(AIM OF THE TASK):
Which of the lines in the data mention the string "password"? List them all.

(DATASET EXCERPTS):
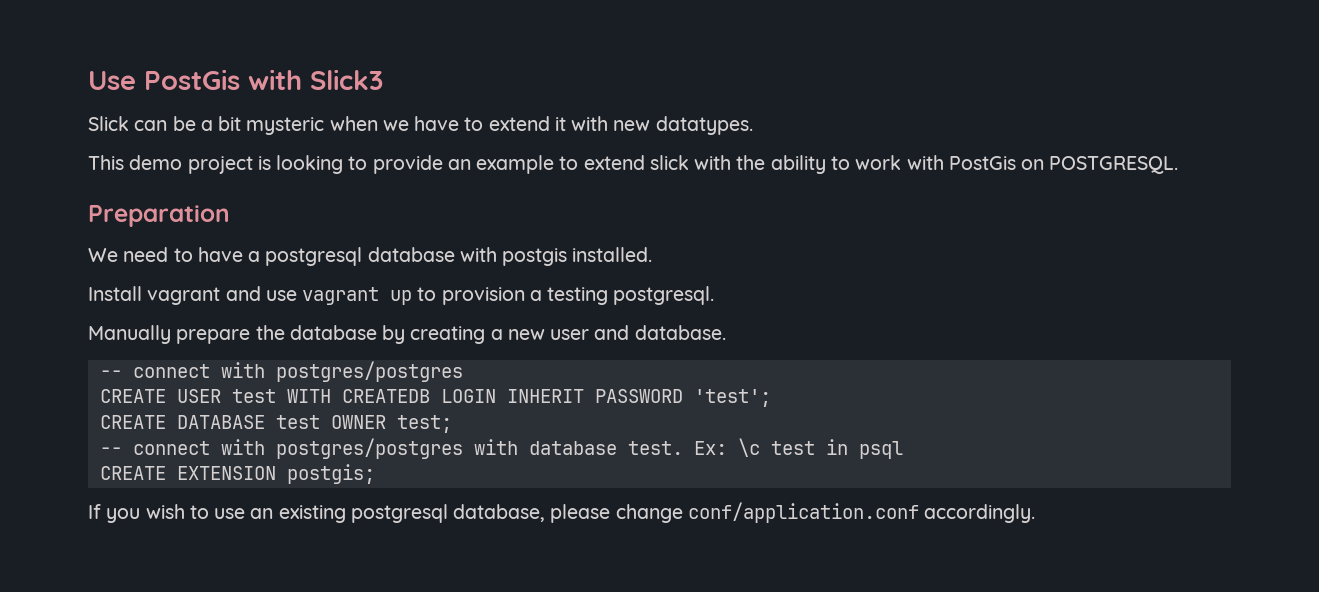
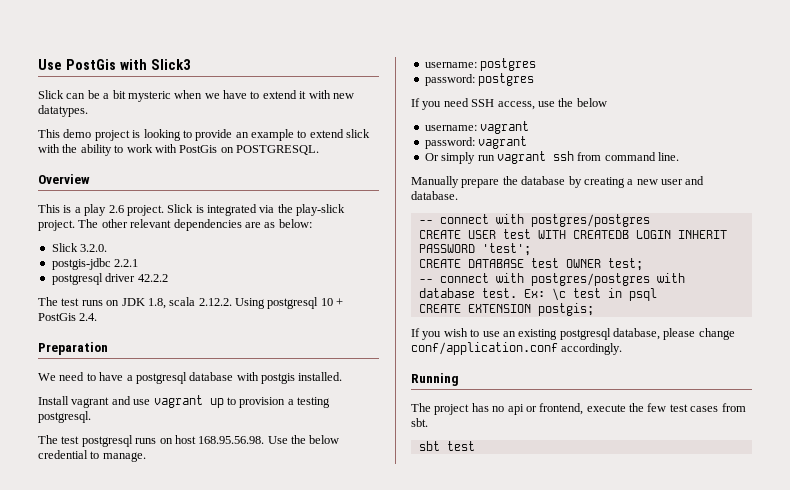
+ Overview
+ This is a play 2.6 project. Slick is integrated via the play-slick project. The other relevant dependencies are as below:
+ Slick 3.2.0.
+ postgis-jdbc 2.2.1
+ postgresql driver 42.2.2
+ The test runs on JDK 1.8, scala 2.12.2. Using postgresql 10 + PostGis 2.4.
+ The test postgresql runs on host 168.95.56.98. Use the below credential to manage.
+ username: postgres
+ password: postgres
+ If you need SSH access, use the below
+ username: vagrant
+ password: vagrant
+ Or simply run vagrant ssh from command line.
+ Running
+ The project has no api or frontend, execute the few test cases from sbt.
+ sbt test

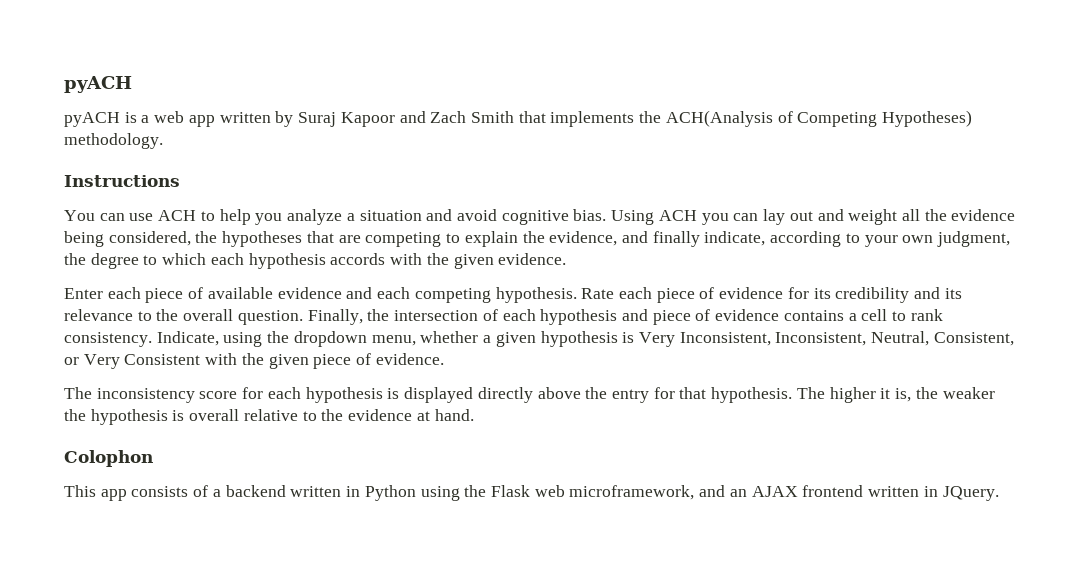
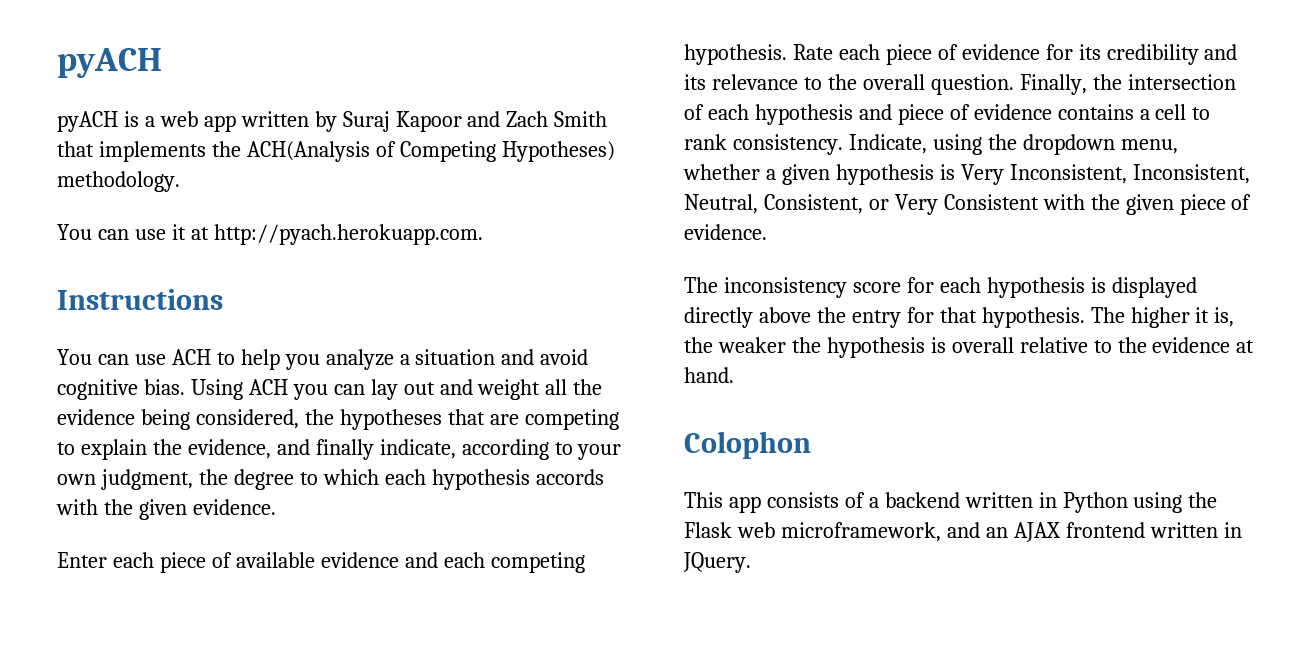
+ You can use it at http://pyach.herokuapp.com.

(SOLVED PROBLEM):
+ password: postgres
+ password: vagrant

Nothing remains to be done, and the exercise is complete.